Revision comparison data:
..............................

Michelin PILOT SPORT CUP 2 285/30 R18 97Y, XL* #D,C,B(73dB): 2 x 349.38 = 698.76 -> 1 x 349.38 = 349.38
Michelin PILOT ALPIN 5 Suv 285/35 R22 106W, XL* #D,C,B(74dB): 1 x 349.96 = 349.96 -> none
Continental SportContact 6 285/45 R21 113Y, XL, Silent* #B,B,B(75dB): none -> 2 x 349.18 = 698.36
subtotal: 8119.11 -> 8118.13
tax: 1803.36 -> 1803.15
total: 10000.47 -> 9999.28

..............................

Your objective:
With nothing left out, print the data above exactly.

Output of the task:
Michelin PILOT SPORT CUP 2 285/30 R18 97Y, XL* #D,C,B(73dB): 2 x 349.38 = 698.76 -> 1 x 349.38 = 349.38
Michelin PILOT ALPIN 5 Suv 285/35 R22 106W, XL* #D,C,B(74dB): 1 x 349.96 = 349.96 -> none
Continental SportContact 6 285/45 R21 113Y, XL, Silent* #B,B,B(75dB): none -> 2 x 349.18 = 698.36
subtotal: 8119.11 -> 8118.13
tax: 1803.36 -> 1803.15
total: 10000.47 -> 9999.28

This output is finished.